Faced with record-shattering homicide counts in 2017 and 2018, the new government promised drastic reductions in crime. López Obrador, known as AMLO, launched an ambitious security plan focused on tackling the “root causes” of crime, ending the war against organised crime and overhauling security institutions, such as the federal police.

However, the number of homicides remain at an all time high and the mishandling of repeated crises suggest that López Obrador’s government is overwhelmed by the deteriorating security situation in the country.

Since taking office, the president has repeatedly claimed that homicides started to drop since he came to power. But the government’s own data contradicted this. A closer inspection shows that the homicide rate has not decreased over the past year, although it has stopped its vertiginous increase for the first time in almost five years.

However, the news is hardly a cause for celebration. The current rate – which hovers between 80 and 100 homicides per day – is the highest the country has experienced since current records began in 1997. Sadly, the current lull is no guarantee that homicides will decrease in the future, and they may well increase again – as happened during the presidency of Enrique Peña Nieto between 2012 and 2018.

Hugs, not bullets

Vowing to end the “war against organised crime”, the president opted for a non-confrontational approach to security, aiming to dissuade offenders and organised criminals through social policy, rather than through policing and criminal justice – a strategy the president summarises as “hugs, not bullets”. In early September, he urged criminals to behave and think of their mothers.

The government has sought to scale back the lethality of its security forces, but several crises suggest that its light-touch approach is not working.

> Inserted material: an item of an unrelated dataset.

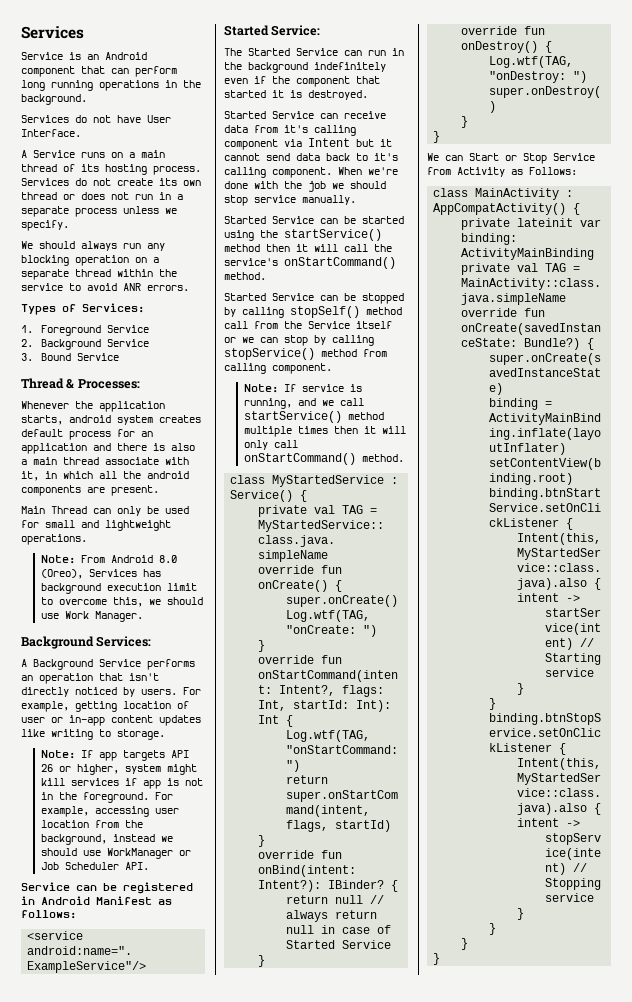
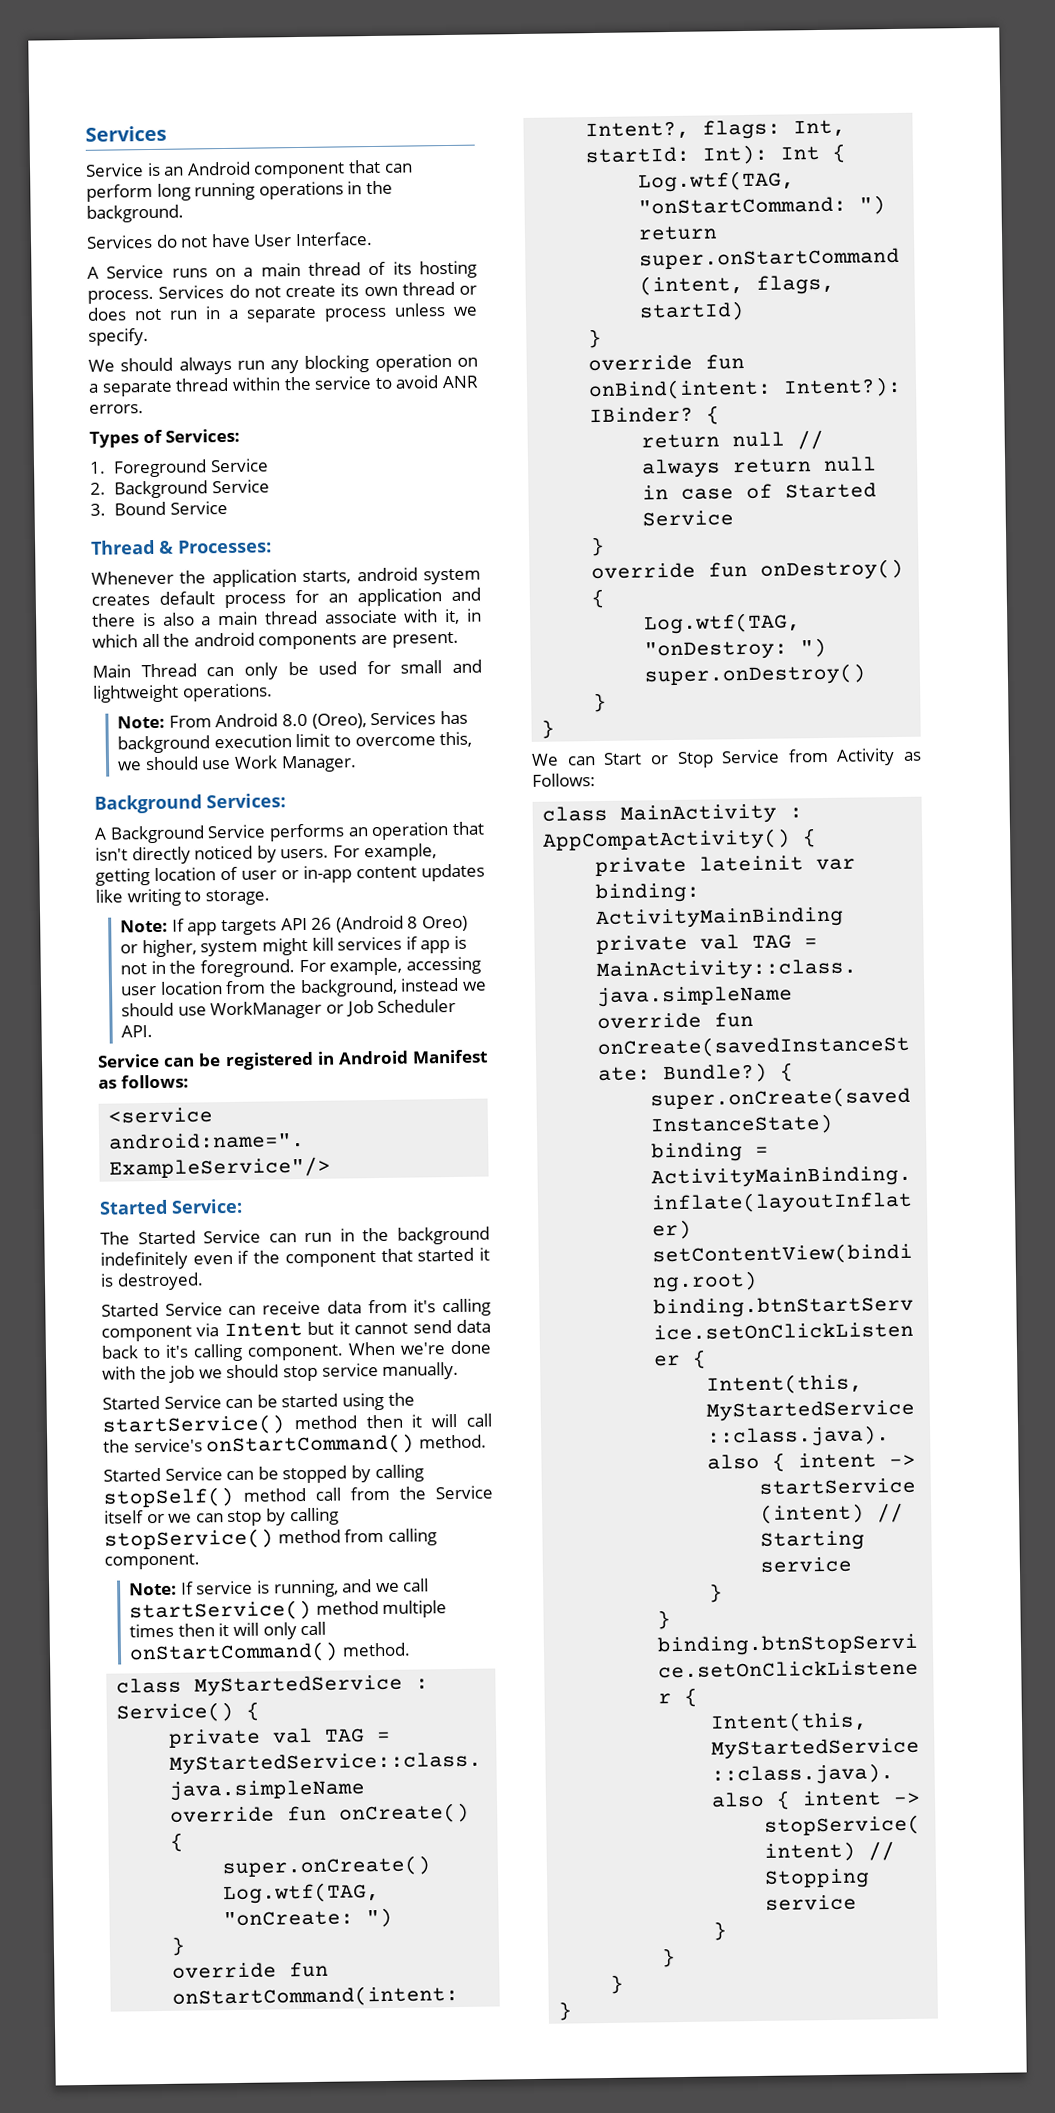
(53, 768) none -> [335,915,468,933] (Android 8 Oreo)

For example, 13 state police officers were executed in October by 30 cartel gunmen in an ambush in Aguililla, Michoacán, a state in western Mexico. In response, the president offered no short-term strategy and instead blamed “social decomposition” in the region, vowing to continue pushing his economic and social policy – which has been criticised for being arbitrary and ill-defined.

The same month, a more damming crisis erupted following the botched capture and subsequent release of Ovidio Guzmán, son of notorious drug trafficker, Joaquín “El Chapo” Guzmán, as cartel gunmen laid siege to Culiacán, capital of Sinaloa state, demanding the release of their leader. The president defended yielding to the cartel’s demands, arguing that not doing so would have led to a bloodbath. But critics widely panned López Obrador for his government’s mishandling of the Culiacán crisis, noting that it would only embolden other criminal groups.

Three women and six children of a Mormon family were then massacred in northern Mexico by a criminal group in November. As the victims held Mexican and American citizenship, the episode prompted the US president, Donald Trump, to consider designating Mexican criminal groups as foreign terrorist organisations, heightening tensions between the two countries. Trump ultimately decided against it.